Vingt-cinq ans de militantisme

La 22e édition de la Journée mondiale contre le sida (le 1er décembre) est en France l’occasion de rappeler le travail indispensable de deux associations majeures de la lutte contre le VIH : AIDES et Act Up-Paris.

Il y a des anniversaires dont on se passerait volontiers. Si 2009 a marqué pour les gays les quarante ans des émeutes new-yorkaises de Stonewall, on a aussi commémoré cette année deux anniversaires beaucoup moins réjouissants : les vingt-cinq ans d’AIDES et les vingt ans d’Act Up-Paris. Il faut se remettre dans le contexte plombé des années 80 pour bien comprendre les motivations qui ont présidé à la création de ces deux associations. Dans ces premières années de l’épidémie, l’impuissance face à la maladie est totale : il n’existe alors aucun traitement contre le virus, être séropositif est synonyme d’une condamnation à mort à brève échéance et les enterrements d’amis sont devenus le pain noir quotidien des gays des années 80. Une sorte d’omerta honteuse entoure ce spectacle de désolation : par peur d’être rejetés par une société qui ignore encore à peu près tout de ce fléau nouveau, les séropositifs n’osent souvent pas parler de leur maladie (le chanteur de Queen Freddy Mercury, par exemple, ne révèle sa séropositivité que la veille de sa mort, le 24 novembre 1991). Lorsque le philosophe Michel Foucault décède en 1984 d’une maladie opportuniste liée au sida, les causes réelles de sa mort sont ainsi soigneusement tues tant par son entourage que par les médias. C’est pour briser ce tabou que le compagnon de Foucault, Daniel Defert, décide de fonder à la fin de l’année 1984 la première association française de lutte contre le sida : ce sera AIDES. En 1989, elle sera rejointe par Act Up-Paris, fondée sur le modèle de l’association américaine Act Up, crée à New York deux ans plus tôt. Deux associations différentes mais complémentaires.

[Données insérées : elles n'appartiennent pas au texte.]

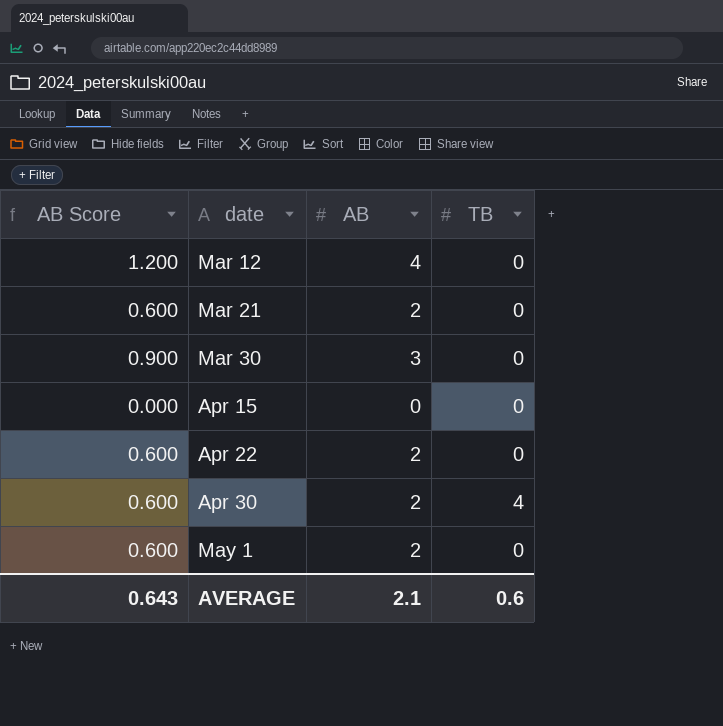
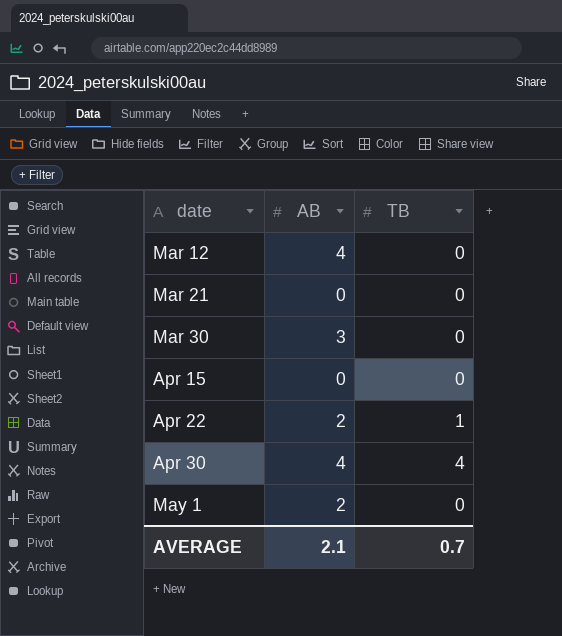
column AB Score | formula: [AB] * 0.3 -> none
Mar 21 | AB: 2 -> 0
Apr 22 | TB: 0 -> 1
Apr 30 | AB: 2 -> 4
AVERAGE | TB: 0.6 -> 0.7

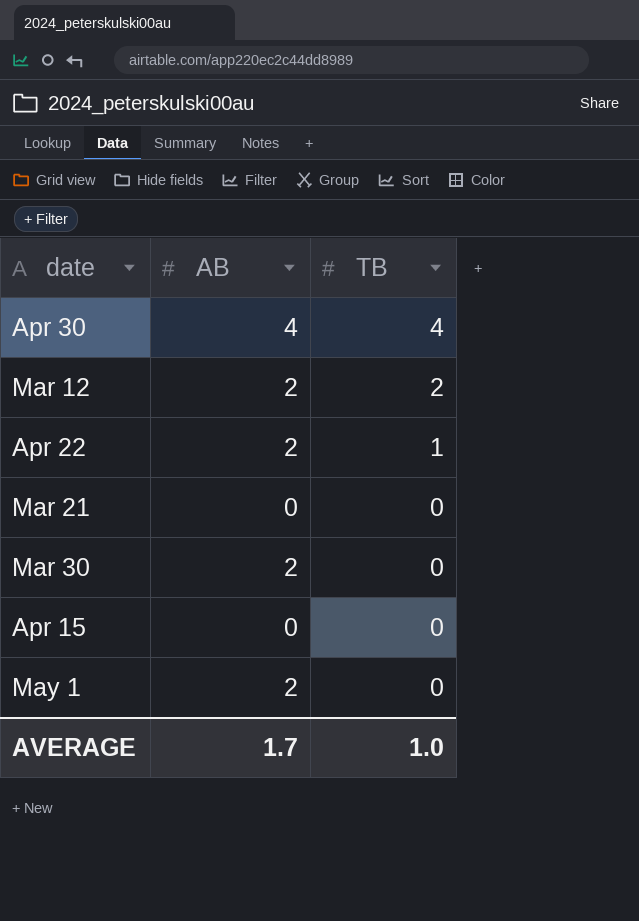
row order: date ascending -> TB descending
Mar 12 | AB: 4 -> 2
Mar 12 | TB: 0 -> 2
Mar 30 | AB: 3 -> 2
AVERAGE | AB: 2.1 -> 1.7
AVERAGE | TB: 0.7 -> 1.0

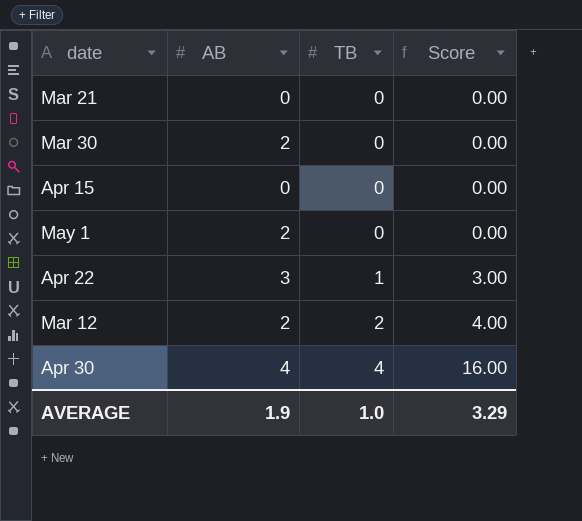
row order: TB descending -> TB ascending
column Score | formula: none -> [AB] * [TB]
Apr 22 | AB: 2 -> 3
AVERAGE | AB: 1.7 -> 1.9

Un même but, une même philosophie

Comme son nom l’indique, Act Up-Paris est bien implanté dans la capitale, mais possède peu de relais en province (excepté dans le Sud-ouest, grâce à son antenne basée à Toulouse). Son action consiste essentiellement à porter la voix et les réclamations des malades, à défendre les plus faibles d’entre eux (usagers de drogue, prostitué(e)s, sans-papiers…) et à faire entendre auprès du public le plus large possible des revendications qui n’ont souvent rien de consensuel. A contrario, AIDES dispose, grâce à ses soixante-dix délégations départementales, d’une couverture nationale beaucoup plus large, et se concentre sur des actions de proximité axées autour de trois grandes thématiques : la prévention, le soutien aux personnes infectées par le VIH, et les «plaidoyers» adressés aux élus et aux décideurs publics, des requêtes et des revendications légitimées par une solide connaissance du terrain. Même si leurs actions ne sont pas identiques, AIDES et Act Up-Paris partagent un même but : faire reculer la pandémie, et un même principe directeur : combattre le sida AVEC et non POUR les malades ; en faire non pas des patients (c’est-à-dire, étymologiquement, des personnes qui souffrent et qui supportent passivement), mais au contraire des acteurs du changement. En outre, leur militantisme est intrinsèquement politique, puisqu’il remet en cause le monopole accordé aux pouvoirs publics en matière de gestion des crises sanitaires : de par leur travail quotidien avec les séropositifs et la connaissance intime de la maladie qu’ils en retirent, les militants se sentent investis d’une forme de légitimité à intervenir dans le débat public autour de l’épidémie. Pour ces deux raisons, AIDES et Act Up-Paris sont chacune à leur manière des enfants lointains du mouvement de Mai 68, de la libération sexuelle qui l’a accompagné et de la remise en cause de toutes les formes d’autorité qu’il portait.